*** MATERIAL FOR THE TASK ***
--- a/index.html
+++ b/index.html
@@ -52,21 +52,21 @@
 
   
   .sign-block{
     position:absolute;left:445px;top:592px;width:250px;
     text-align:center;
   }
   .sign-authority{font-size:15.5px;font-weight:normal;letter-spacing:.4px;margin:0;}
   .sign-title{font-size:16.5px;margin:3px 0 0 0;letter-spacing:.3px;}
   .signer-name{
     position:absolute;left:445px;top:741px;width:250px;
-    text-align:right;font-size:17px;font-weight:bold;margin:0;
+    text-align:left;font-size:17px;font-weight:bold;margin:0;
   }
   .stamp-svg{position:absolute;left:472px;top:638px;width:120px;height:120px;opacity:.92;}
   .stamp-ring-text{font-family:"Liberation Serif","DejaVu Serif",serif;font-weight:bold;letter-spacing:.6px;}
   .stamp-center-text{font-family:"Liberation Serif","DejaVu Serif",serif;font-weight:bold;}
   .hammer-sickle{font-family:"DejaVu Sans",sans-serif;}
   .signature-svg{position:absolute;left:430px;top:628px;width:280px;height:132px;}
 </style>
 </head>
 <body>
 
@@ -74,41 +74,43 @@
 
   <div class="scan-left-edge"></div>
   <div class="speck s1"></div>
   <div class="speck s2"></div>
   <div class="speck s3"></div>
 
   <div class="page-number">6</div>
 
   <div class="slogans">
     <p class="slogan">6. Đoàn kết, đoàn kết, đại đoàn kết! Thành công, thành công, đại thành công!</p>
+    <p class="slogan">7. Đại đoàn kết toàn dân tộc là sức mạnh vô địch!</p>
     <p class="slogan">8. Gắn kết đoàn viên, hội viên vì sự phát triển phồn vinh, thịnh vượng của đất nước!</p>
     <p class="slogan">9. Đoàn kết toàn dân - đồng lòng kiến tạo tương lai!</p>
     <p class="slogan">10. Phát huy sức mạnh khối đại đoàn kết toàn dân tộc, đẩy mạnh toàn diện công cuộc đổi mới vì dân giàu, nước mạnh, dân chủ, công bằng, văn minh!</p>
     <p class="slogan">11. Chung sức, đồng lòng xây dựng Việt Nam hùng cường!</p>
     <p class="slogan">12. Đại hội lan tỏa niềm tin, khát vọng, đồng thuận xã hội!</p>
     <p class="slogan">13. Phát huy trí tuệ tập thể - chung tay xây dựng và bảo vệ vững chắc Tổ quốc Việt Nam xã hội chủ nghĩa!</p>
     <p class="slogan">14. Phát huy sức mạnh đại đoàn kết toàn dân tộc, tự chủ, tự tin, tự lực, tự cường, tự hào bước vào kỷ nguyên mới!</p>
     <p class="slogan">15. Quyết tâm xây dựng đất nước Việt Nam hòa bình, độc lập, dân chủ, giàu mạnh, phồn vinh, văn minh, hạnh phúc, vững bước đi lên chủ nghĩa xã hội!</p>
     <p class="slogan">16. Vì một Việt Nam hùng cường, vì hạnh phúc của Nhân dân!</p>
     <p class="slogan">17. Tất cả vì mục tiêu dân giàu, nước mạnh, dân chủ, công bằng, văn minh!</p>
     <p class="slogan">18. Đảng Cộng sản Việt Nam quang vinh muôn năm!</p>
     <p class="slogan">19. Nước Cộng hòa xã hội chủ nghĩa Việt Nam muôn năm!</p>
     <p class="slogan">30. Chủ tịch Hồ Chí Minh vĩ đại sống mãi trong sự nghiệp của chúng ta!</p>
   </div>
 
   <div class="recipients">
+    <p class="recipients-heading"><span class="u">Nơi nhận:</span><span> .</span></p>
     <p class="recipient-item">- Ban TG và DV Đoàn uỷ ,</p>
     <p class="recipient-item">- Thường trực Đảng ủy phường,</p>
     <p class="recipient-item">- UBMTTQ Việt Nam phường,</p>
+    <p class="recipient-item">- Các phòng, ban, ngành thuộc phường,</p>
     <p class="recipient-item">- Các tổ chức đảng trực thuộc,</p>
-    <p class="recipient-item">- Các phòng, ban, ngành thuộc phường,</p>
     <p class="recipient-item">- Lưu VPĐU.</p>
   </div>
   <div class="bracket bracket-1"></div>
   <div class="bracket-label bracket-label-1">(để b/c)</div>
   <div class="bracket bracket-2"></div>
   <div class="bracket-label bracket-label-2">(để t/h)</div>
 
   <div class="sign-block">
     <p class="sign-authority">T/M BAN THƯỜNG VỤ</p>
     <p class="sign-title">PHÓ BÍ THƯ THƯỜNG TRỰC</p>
*** End of MATERIAL FOR THE TASK ***
### [WHAT THE TASK ASKS]
With the first line being the one containing "kỷ nguyên mới!</p>" and the last line the one containing "vinh muôn năm!</p>", transcribe exactly the lines above that fall in that range.

### [RESULT OF THIS EXERCISE]
     <p class="slogan">14. Phát huy sức mạnh đại đoàn kết toàn dân tộc, tự chủ, tự tin, tự lực, tự cường, tự hào bước vào kỷ nguyên mới!</p>
     <p class="slogan">15. Quyết tâm xây dựng đất nước Việt Nam hòa bình, độc lập, dân chủ, giàu mạnh, phồn vinh, văn minh, hạnh phúc, vững bước đi lên chủ nghĩa xã hội!</p>
     <p class="slogan">16. Vì một Việt Nam hùng cường, vì hạnh phúc của Nhân dân!</p>
     <p class="slogan">17. Tất cả vì mục tiêu dân giàu, nước mạnh, dân chủ, công bằng, văn minh!</p>
     <p class="slogan">18. Đảng Cộng sản Việt Nam quang vinh muôn năm!</p>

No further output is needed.